What about load instruction? I tried the same approach but I got an error.

error: In anonymous_570: Type inference contradiction found, merging
'{v4i32:v4f32}' into '{i32:f32}'

Try changing this Pat:

// Cast load of a floating point vector to use the same
// operation as a load of an integer vector.
def: Pat<(set (v4f32 VR:$rD), (load ADDRri:$src)),
          (VLWZ VR:$rD, ADDRri:$src)>;

to

def: Pat<(v4f32 (load ADDRri:$src)),
          (VLWZ ADDRri:$src)>;

That is, remove the "set" from the input pattern and the output operand from the output pattern.

Generally, Pats only contain input operands.

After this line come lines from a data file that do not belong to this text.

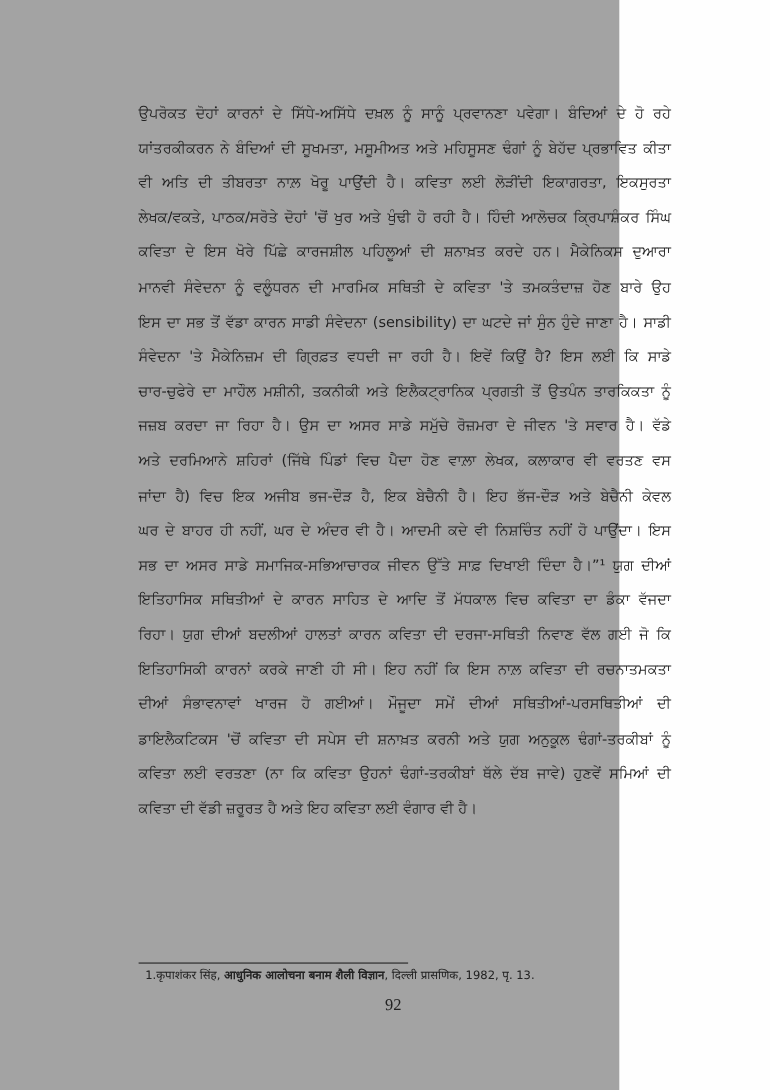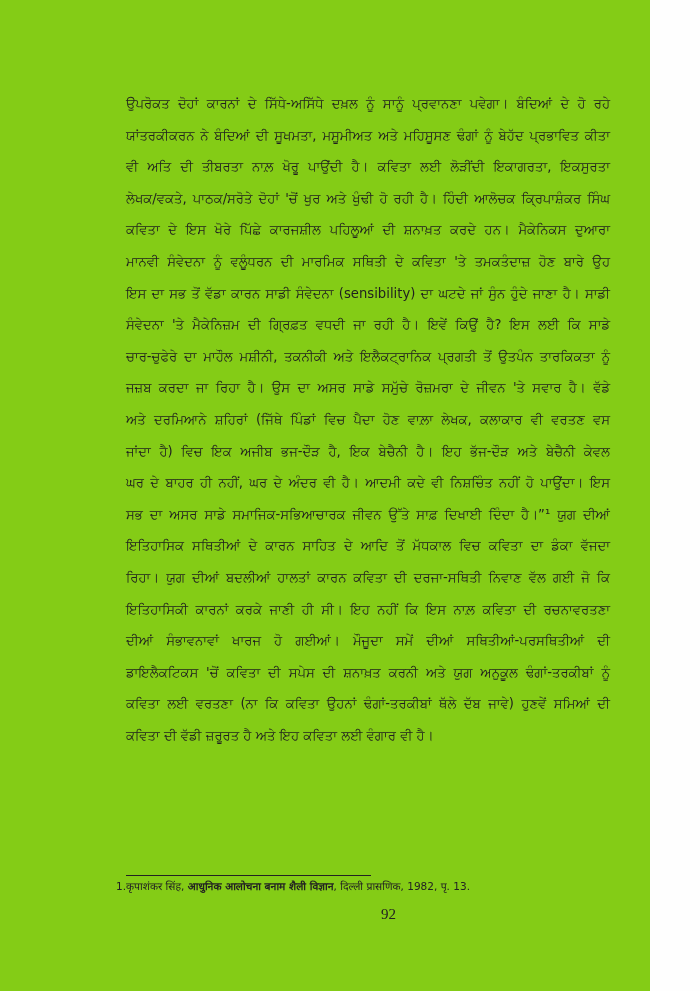--- a/index.html
+++ b/index.html
@@ -10,22 +10,22 @@
     body {
       width: 700px;
       height: 991px;
       position: relative;
       overflow: hidden;
       color: #1a1a1a;
     }
     .page {
       position: absolute;
       left: 0; top: 0;
-      width: 650px; height: 991px;
-      background: #84cc16;
+      width: 563px; height: 991px;
+      background: #a3a3a3;
     }
     .body-text {
       position: absolute;
       left: 126px;
       top: 88px;
       width: 484px;
       font-family: "DejaVu Sans", sans-serif;
       font-size: 13.2px;
       color: #1f1f1f;
     }
@@ -53,37 +53,37 @@
     .footnote-rule {
       position: absolute;
       left: 126px;
       top: 875px;
       width: 245px;
       height: 0;
       border-top: 1.2px solid #222;
     }
     .footnote {
       position: absolute;
-      left: 116px;
+      left: 132px;
       top: 879px;
       width: 480px;
       font-family: "DejaVu Sans", sans-serif;
       font-size: 10.5px;
       color: #222;
       white-space: nowrap;
     }
     .footnote .bold {
       font-weight: bold;
     }
     .page-number {
       position: absolute;
       left: 350px;
       top: 906px;
       width: 46px;
-      text-align: right;
+      text-align: left;
       font-family: "Liberation Serif", serif;
       font-size: 15px;
       color: #222;
     }
   </style>
 </head>
 <body>
 
 <div class="page">
 
@@ -130,21 +130,21 @@
     <div class="line">
         <span class="txt">ਸਭ ਦਾ ਅਸਰ ਸਾਡੇ ਸਮਾਜਿਕ-ਸਭਿਆਚਾਰਕ ਜੀਵਨ ਉੱਤੇ ਸਾਫ਼ ਦਿਖਾਈ ਦਿੰਦਾ ਹੈ।”¹ ਯੁਗ ਦੀਆਂ</span>
       </div>
     <div class="line">
         <span class="txt">ਇਤਿਹਾਸਿਕ ਸਥਿਤੀਆਂ ਦੇ ਕਾਰਨ ਸਾਹਿਤ ਦੇ ਆਦਿ ਤੋਂ ਮੱਧਕਾਲ ਵਿਚ ਕਵਿਤਾ ਦਾ ਡੰਕਾ ਵੱਜਦਾ</span>
       </div>
     <div class="line">
         <span class="txt">ਰਿਹਾ। ਯੁਗ ਦੀਆਂ ਬਦਲੀਆਂ ਹਾਲਤਾਂ ਕਾਰਨ ਕਵਿਤਾ ਦੀ ਦਰਜਾ-ਸਥਿਤੀ ਨਿਵਾਣ ਵੱਲ ਗਈ ਜੋ ਕਿ</span>
       </div>
     <div class="line">
-        <span class="txt">ਇਤਿਹਾਸਿਕੀ ਕਾਰਨਾਂ ਕਰਕੇ ਜਾਣੀ ਹੀ ਸੀ। ਇਹ ਨਹੀਂ ਕਿ ਇਸ ਨਾਲ਼ ਕਵਿਤਾ ਦੀ ਰਚਨਾਵਰਤਣਾ</span>
+        <span class="txt">ਇਤਿਹਾਸਿਕੀ ਕਾਰਨਾਂ ਕਰਕੇ ਜਾਣੀ ਹੀ ਸੀ। ਇਹ ਨਹੀਂ ਕਿ ਇਸ ਨਾਲ਼ ਕਵਿਤਾ ਦੀ ਰਚਨਾਤਮਕਤਾ</span>
       </div>
     <div class="line">
         <span class="txt">ਦੀਆਂ ਸੰਭਾਵਨਾਵਾਂ ਖਾਰਜ ਹੋ ਗਈਆਂ। ਮੌਜੂਦਾ ਸਮੇਂ ਦੀਆਂ ਸਥਿਤੀਆਂ-ਪਰਸਥਿਤੀਆਂ ਦੀ</span>
       </div>
     <div class="line">
         <span class="txt">ਡਾਇਲੈਕਟਿਕਸ 'ਚੋਂ ਕਵਿਤਾ ਦੀ ਸਪੇਸ ਦੀ ਸ਼ਨਾਖ਼ਤ ਕਰਨੀ ਅਤੇ ਯੁਗ ਅਨੁਕੂਲ ਢੰਗਾਂ-ਤਰਕੀਬਾਂ ਨੂੰ</span>
       </div>
     <div class="line">
         <span class="txt">ਕਵਿਤਾ ਲਈ ਵਰਤਣਾ (ਨਾ ਕਿ ਕਵਿਤਾ ਉਹਨਾਂ ਢੰਗਾਂ-ਤਰਕੀਬਾਂ ਥੱਲੇ ਦੱਬ ਜਾਵੇ) ਹੁਣਵੇਂ ਸਮਿਆਂ ਦੀ</span>
       </div>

If you have an error message like the one above, one easy way to locate the problem is to look at the list of all records generated by table-gen:

$ llvm-tblgen -print-records -I /path/to/llvm/lib/Target/<target> -I /path/to/llvm/lib/Target -I /path/to/llvm/include /path/to/lib/Target/<target>/<target>.td -o output_file

(This is the same invocation of table-gen as for any other purpose, except for the "-print-records" option instead of the typical -gen-... options.)

The output_file will then contain all the records that came out of the .td files, for example:

def anonymous_1405 { // Pattern Pat T_CMP_pat
   dag PatternToMatch = (i1 (seteq (i32 IntRegs:$src1), s10ImmPred:$src2));
   list<dag> ResultInstrs = [(C2_cmpeqi IntRegs:$src1, s10ImmPred:$src2)];
   list<Predicate> Predicates = ;
   int AddedComplexity = 0;
   string NAME = ?;
}

You can look for "anonymous_570" in your case and see where it came from. The comment after "def anonymous..." is a list of classes from which this definition was inherited.

-Krzysztof

Has anybody told you, you are a genius!!! Your solution worked, I really
appreciate the help. And I will keep in mind the -print records option for
the llvm-tbglen.